While ICE’s correspondence around Mora-Villalpando stemmed from 2017, the report said one organization that advocates for farmworkers and migrants in Vermont was harassed beginning in 2014, with ICE infiltrating the group with an informant. One Migrant Justice member was even detained after leaving a dentist visit in 2018. The report said that Migrant Justice members were explicitly told by ICE to be afraid.

“During the arrests and interrogation of the detained members, ICE spread misinformation about Migrant Justice, told arrestees that fellow Migrant Justice members would be the ‘next to go,’ and continued detaining members despite their not being enforcement priorities under the government’s own policies at the time,” the report continued. Migrant Justice would eventually sue ICE for harassing the group, settling for $100,000.

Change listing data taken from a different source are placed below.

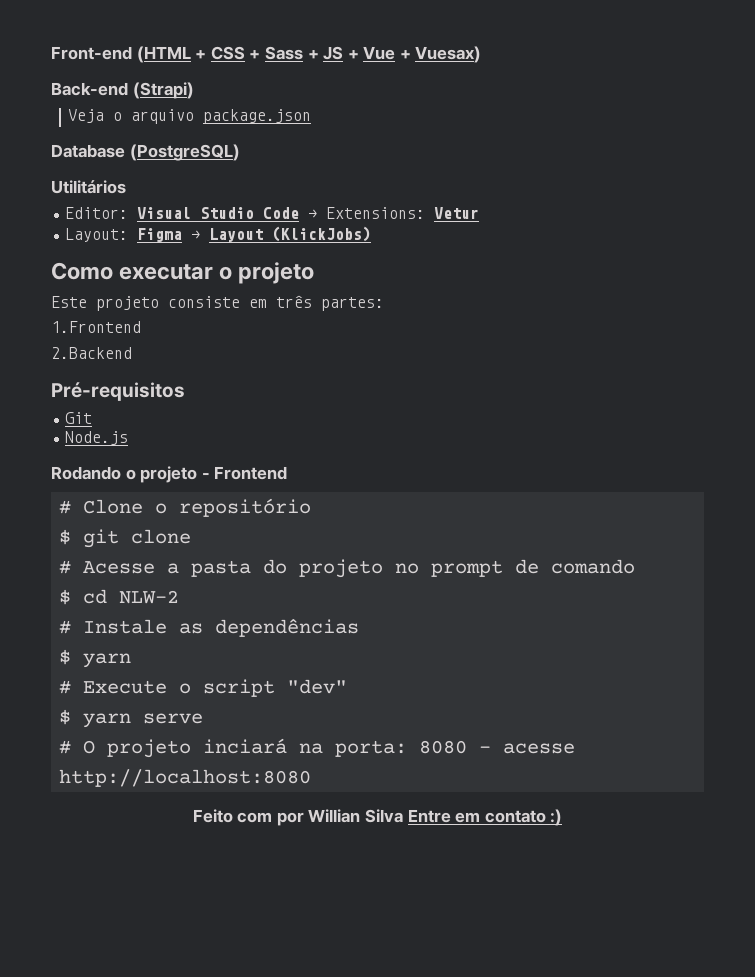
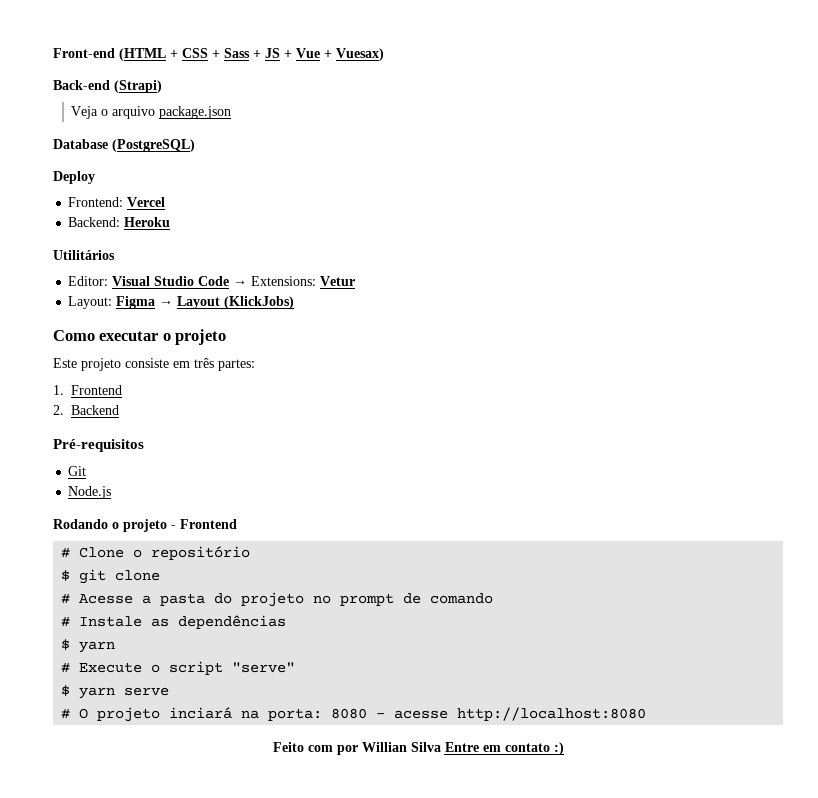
(240, 152) none -> [53,171,95,184] [68,197,166,207] [68,217,171,227] // Deploy // Frontend: Vercel // Backend: Heroku
[51,321,141,333] [51,347,132,359] 1.Frontend // 2.Backend -> [53,385,123,395] [53,405,120,415] 1. Frontend // 2. Backend
[58,589,179,605] // $ cd NLW-2 -> (494, 598) none
[286,679,347,694] "dev" -> [232,662,296,673] "serve"

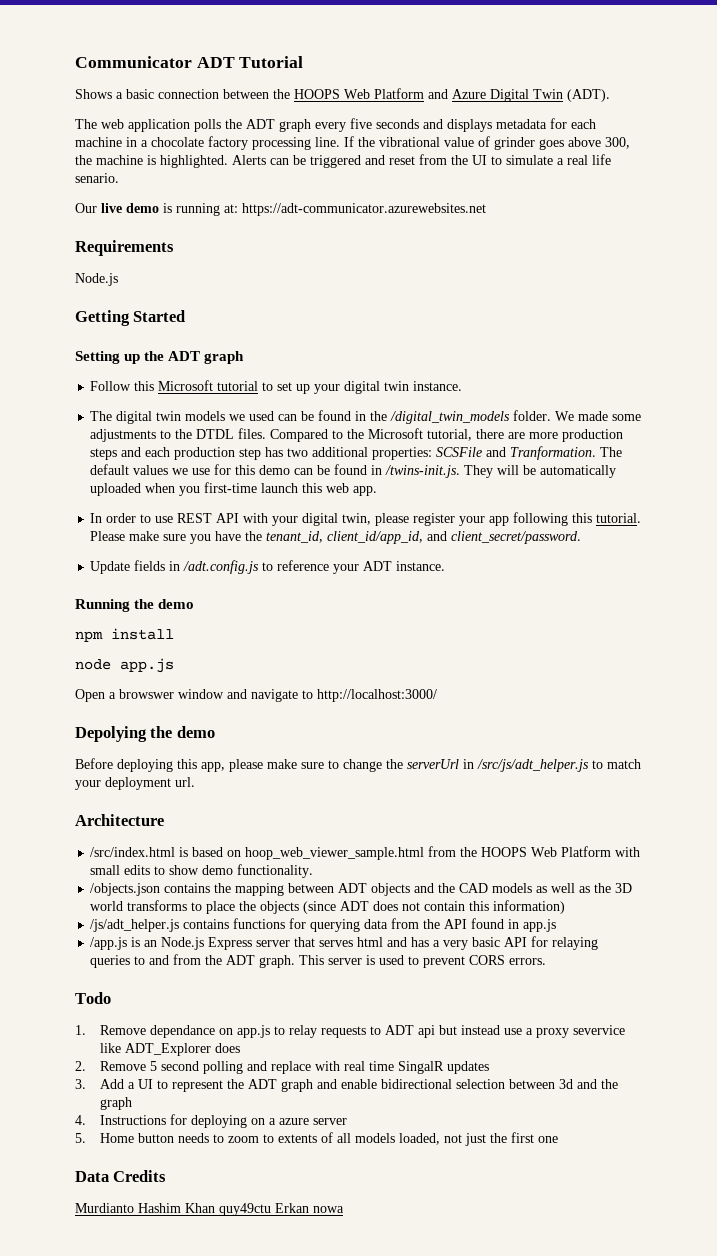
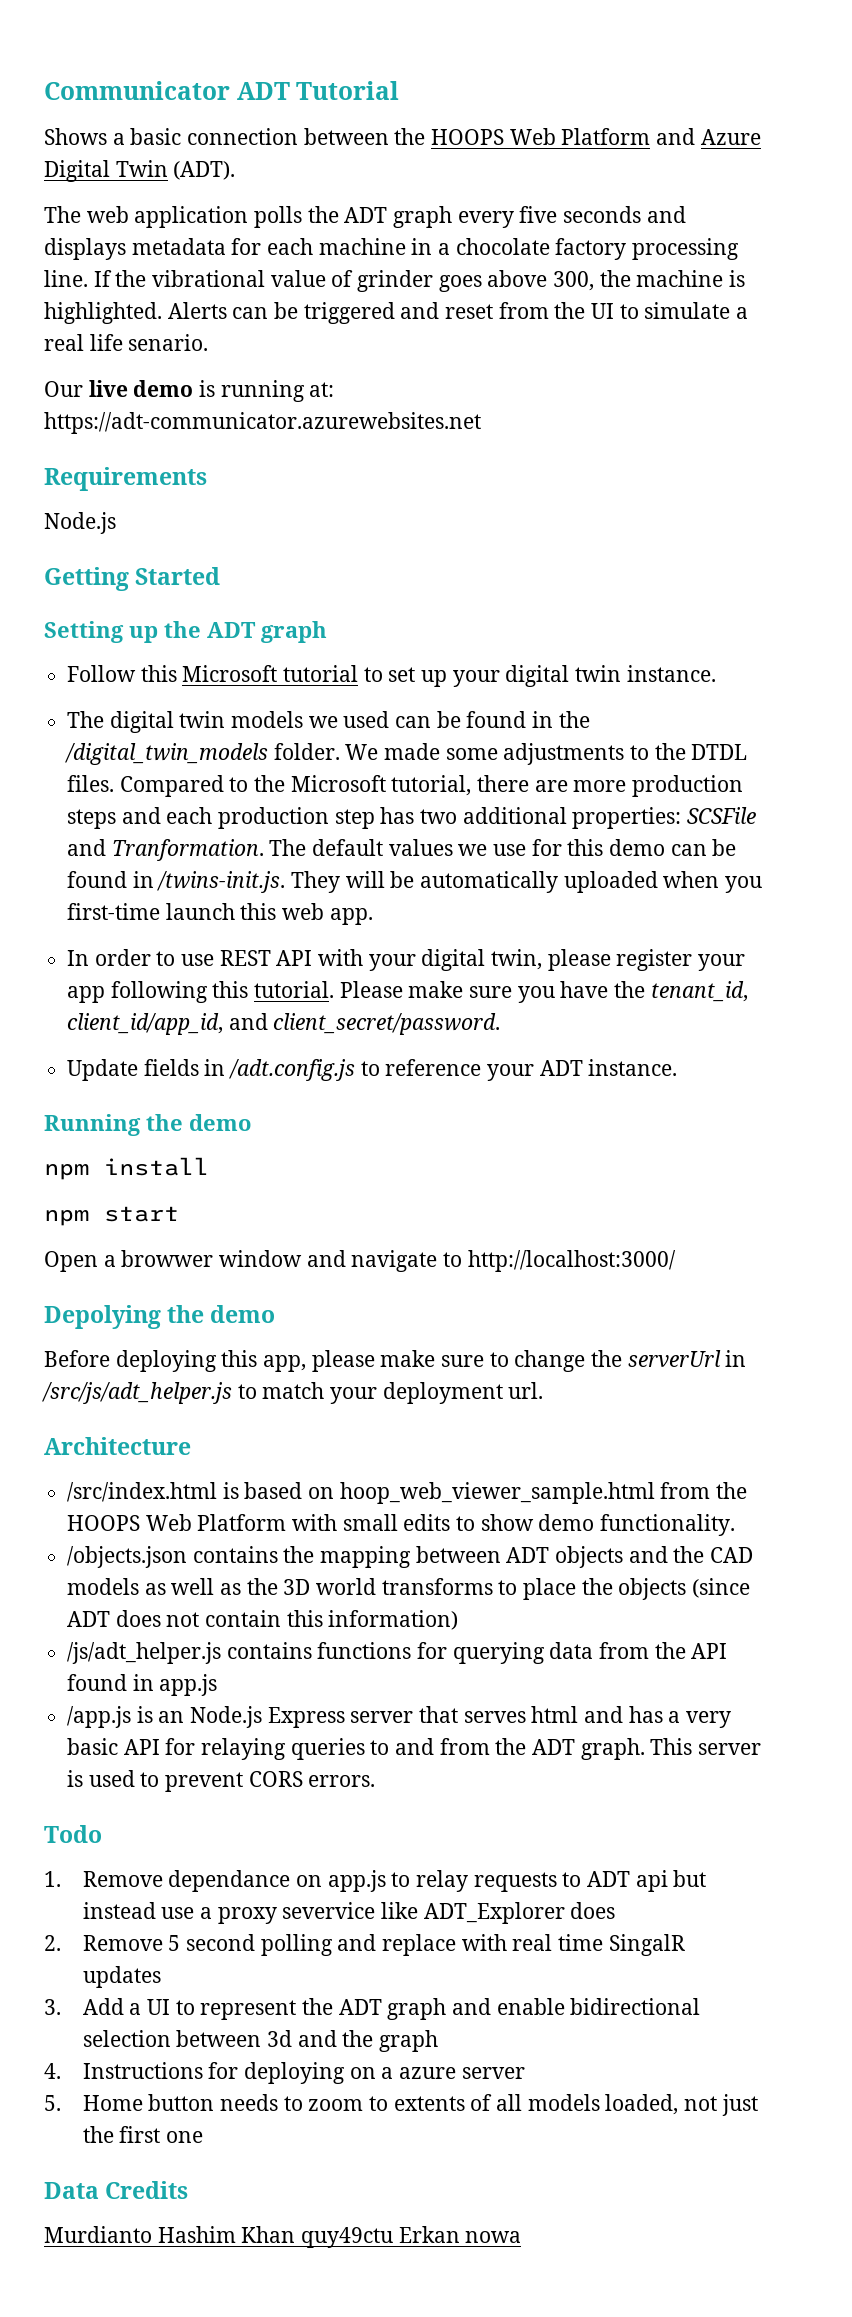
[75,658,174,673] node app.js -> [44,1206,179,1226] npm start
[119,689,174,699] browswer -> [121,1250,214,1267] browwer

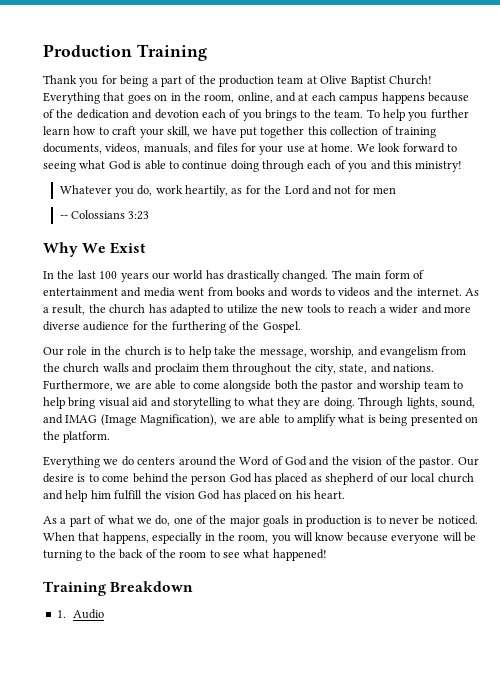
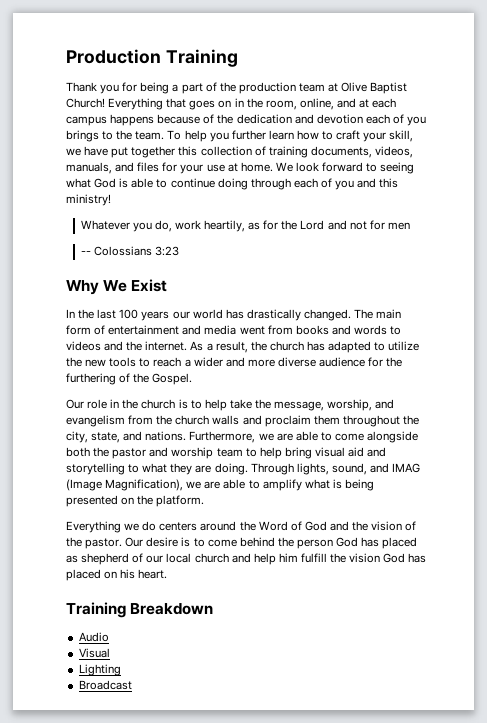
[43,515,478,527] [43,532,476,544] [43,549,327,561] // As a part of what we do, one of the major goals in production is to never be noticed. When that happens, especially in the room, you will know because everyone will be turning to the back of the room to see what happened! -> (168, 574) none
[56,610,66,618] 1. -> (214, 609) none
(105, 614) none -> [78,648,110,658] [78,664,121,676] [78,680,132,690] // Visual // Lighting // Broadcast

The report further reveals officials’ extensive surveillance of activists on social media. “ICE downloaded and circulated internally photographs of Grassroots Leadership staff Claudia Muñoz and Bethany Carson from Facebook. The photographs include a selfie of Claudia, a section cropped from a larger image of Claudia with a family member, and cropped images of Bethany apparently taken from photos of social events.” Other agents creeped LinkedIn accounts, while another may have tried to hack into a Migrant Justice member’s Facebook account.

“While social media information is quasi-public, the fact that taxpayer-funded officials at ICE devoted their time and resources to collecting personal information about immigration activists and community leaders is troubling and raises questions about those officials’ motives and goals,” the report continued.

But ICE has in fact paid tens of millions of dollars to track people. “As of 2018, ICE had paid a social media search corporation, Ghost Oak, a total of $45 million over approximately four years. Ghost Oak’s CEO is a former CBP employee,” the report continued. “Of equal concern, ICE provides taxpayer funds to a company called Babel Street for ‘Locate X,’ a tool that collects location data from smartphones, tracking the phone’s owner. Locate X can tell ICE officers which restaurants a person favors for lunch, which friends they visit, and whether they ever go to protests. Since the end of 2019, ICE has paid Babel Street approximately $787,700 for its location-tracking technology.”

It’s long been clear that ICE is public safety threat, yet the Biden administration’s first full budget request failed to slash funding for either ICE or CBP. The American Civil Liberties Union of Texas recently released a tracker showing “177 known fatal encounters with CBP, including incidents involving children and pregnant individuals” since 2010.

Advocates who were a part of organizing the report (which you can read in full here) are calling for reduced department funding, a return of targeted deported immigrants, and an end to surveillance, among a number of items. NPR reports that when asked about allegations of retaliation by agents in April, Department of Homeland Security Secretary Alejandro Mayorkas commented it was “unacceptable,” adding that “[r]etaliation in response to the constitutionally protected right of free speech—and quite frankly, the civic obligation to protest government positions with which one disagrees—that’s just unacceptable.” Secretary Mayorkas: The ball is in your court.